Here’s how it’s done

Intro

I wanted to use solvePnP, since I saw how easy it was to use it when I was implementing the PTAM. It’s supposed to recover the 3D location and orientation of an object, given a 3D-2D feature correspondence and an initial guess. In fact the initial guess is not required, but the results when not using the guess are dreadful.
So I needed to get some 3D points on a human head. I downloaded a free model of a human head from the net, and used MeshLab to mark some points on the model:

  1. Left ear
  2. Right ear
  3. Left eye
  4. Right eye
  5. Nose tip
  6. Left mouth corner
  7. Right mouth corner

Then I headed to LFW database to get some pictures of celebrity heads. By mere accident I stumbled upon Angelina Jolie. The next step was to mark some points on Angelina’s pictures, according to the selected features. In places where the head hides an ear, I put a point in the estimated location of the ear.

Time to Code

First I initialize the 3D points vector, and a dummy camera matrix:

vector<Point3f > modelPoints;
modelPoints.push_back(Point3f(-36.9522f,39.3518f,47.1217f));    //l eye
modelPoints.push_back(Point3f(35.446f,38.4345f,47.6468f));              //r eye
modelPoints.push_back(Point3f(-0.0697709f,18.6015f,87.9695f)); //nose
modelPoints.push_back(Point3f(-27.6439f,-29.6388f,73.8551f));   //l mouth
modelPoints.push_back(Point3f(28.7793f,-29.2935f,72.7329f));    //r mouth
modelPoints.push_back(Point3f(-87.2155f,15.5829f,-45.1352f));   //l ear
modelPoints.push_back(Point3f(85.8383f,14.9023f,-46.3169f));    //r ear
op = Mat(modelPoints);
op = op / 35; //just a little normalization...
rvec = Mat(rv);
double _d[9] = {1,0,0,
          0,-1,0,
         0,0,-1}; //rotation: looking at -z axis
Rodrigues(Mat(3,3,CV_64FC1,_d),rvec);
tv[0]=0;tv[1]=0;tv[2]=1;
tvec = Mat(tv);
double _cm[9] = { 20, 0, 160,
           0, 20, 120,
             0,  0,   1 };  //"calibration matrix": center point at center of picture with 20 focal length.
camMatrix = Mat(3,3,CV_64FC1,_cm);

Even though the “calibration” parameters are totally bogus they work pretty good.
Now, we’re all ready to start estimating some poses.
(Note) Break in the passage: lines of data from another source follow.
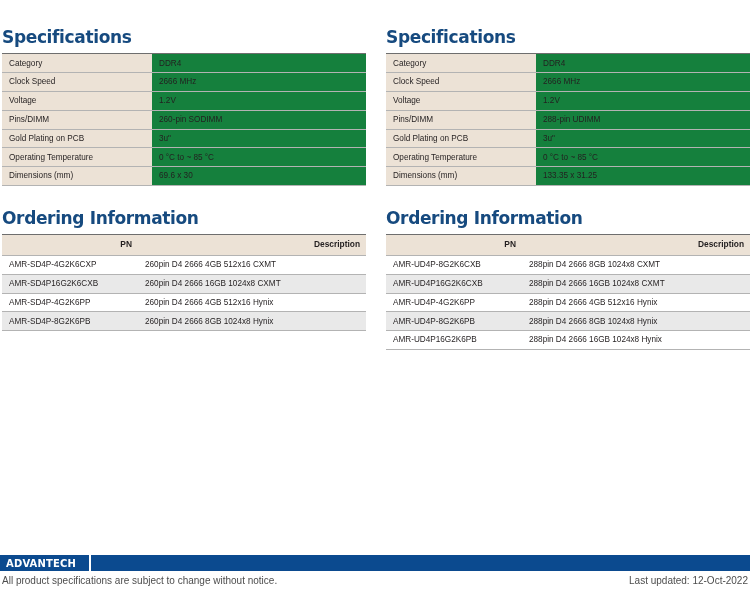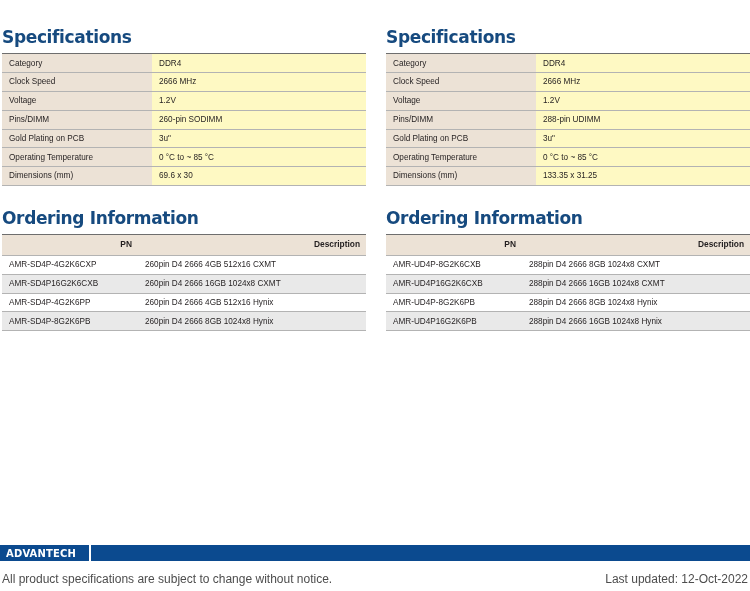"DDR4" table.spec td.v { background: #fef9c3 -> #15803d }
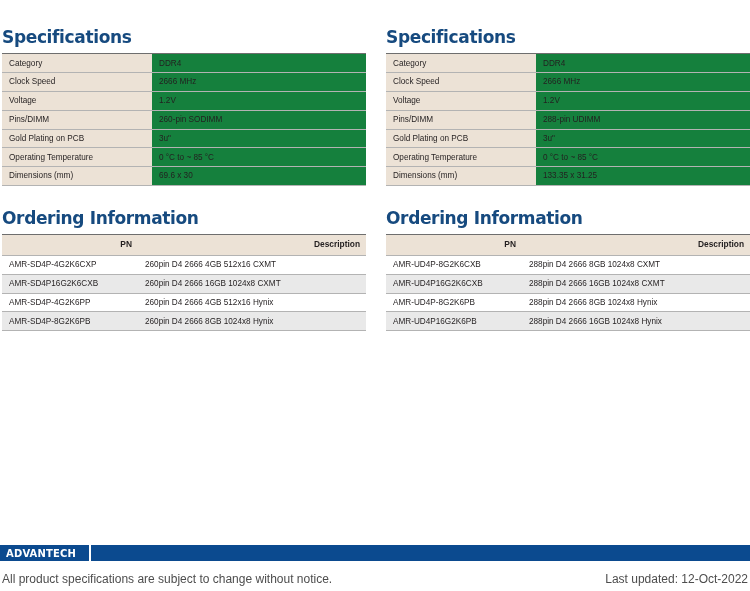"AMR-UD4P-4G2K6PP" tr { html: none -> <tr> <td>AMR-UD4P-4G2K6PP</td> <td>288pin D4 2666 4GB 512x16 Hynix</td> </tr> }
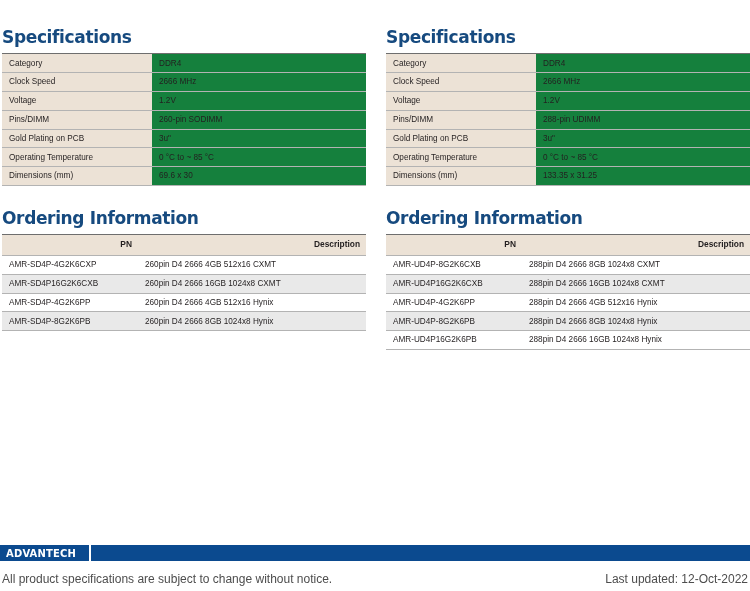"All product specifications are subject" .footer-note { font-size: 12px -> 10px; padding: 11px 2px 5px 2px -> 4px 2px 5px 2px }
So let’s use solvePnP:

vector<Point2f > imagePoints;
//read 2D points from file...
FILE* f;
fopen_s(&f,"points.txt","r");
for(int i=0;i<7;i++) {
     int x,y;
     fscanf_s(f,"%d",&x); fscanf_s(f,"%d",&y);
     imagePoints.push_back(Point2f((float)x,(float)y));
}
fclose(f);</td>
//make a Mat of the vector<>
Mat ip(imagePoints);
//display points on image
Mat img = imread("image.png");
for(unsigned int i=0;i<imagePoints.size();i++) circle(img,imagePoints[i],2,Scalar(255,0,255),CV_FILLED);
//"distortion coefficients"... hah!
double _dc[] = {0,0,0,0};
//here's where the magic happens
solvePnP(op,ip,camMatrix,Mat(1,4,CV_64FC1,_dc),rvec,tvec,true);
//decompose the response to something OpenGL would understand.
//translation vector is irrelevant, only rotation vector is important
Mat rotM(3,3,CV_64FC1,rot);
Rodrigues(rvec,rotM);
double* _r = rotM.ptr<double>();
printf("rotation mat: \n %.3f %.3f %.3f\n%.3f %.3f %.3f\n%.3f %.3f %.3f\n",
          _r[0],_r[1],_r[2],_r[3],_r[4],_r[5],_r[6],_r[7],_r[8]);

Alright, all done on the vision side, so I draw some 3D. As usual, I use a very simple GLUT program to display 3D in a hurry. Initialization is nothing special, so just one thing I think is special is using glutSoldCylinder and glutSolidTetrahedron to draw the axes:

glMatrixMode(GL_MODELVIEW);
glLoadIdentity();
gluLookAt(0,0,0,0,0,1,0,1,0); //cam looking at +z axis
glPushMatrix();
glTranslated(0,0,5); //go a bit back to where I want to draw the axes
glPushMatrix();
//this is the rotation matrix I got from solvePnP, so I will rotate accordingly to align with the face
double _d[16] = {       rot[0],rot[1],rot[2],0,
                rot[3],rot[4],rot[5],0,
                rot[6],rot[7],rot[8],0,
                0,         0,     0             ,1};
glMultMatrixd(_d);
glRotated(180,1,0,0); //rotate around to face the camera
//----------- Draw Axes --------------
//Z = red
glPushMatrix();
glRotated(180,0,1,0);
glColor3d(1,0,0);
glutSolidCylinder(0.05,1,15,20);
glTranslated(0,0,1);
glScaled(.1,.1,.1);
glutSolidTetrahedron();
glPopMatrix();
//Y = green
glPushMatrix();
glRotated(-90,1,0,0);
glColor3d(0,1,0);
glutSolidCylinder(0.05,1,15,20);
glTranslated(0,0,1);
glScaled(.1,.1,.1);
glutSolidTetrahedron();
glPopMatrix();
//X = blue
glPushMatrix();
glRotated(-90,0,1,0);
glColor3d(0,0,1);
glutSolidCylinder(0.05,1,15,20);
glTranslated(0,0,1);
glScaled(.1,.1,.1);
glutSolidTetrahedron();
glPopMatrix();
glPopMatrix();
glPopMatrix();
//----------End axes --------------

That wasn’t too hard, huh? Awesome.

So…. Results

Code

You can grab the code from the SVN repo:

svn checkout http://morethantechnical.googlecode.com/svn/trunk/HeadPose

Enjoy!
Roy.

30 replies on “Quick and Easy Head Pose Estimation with OpenCV [w/ code]”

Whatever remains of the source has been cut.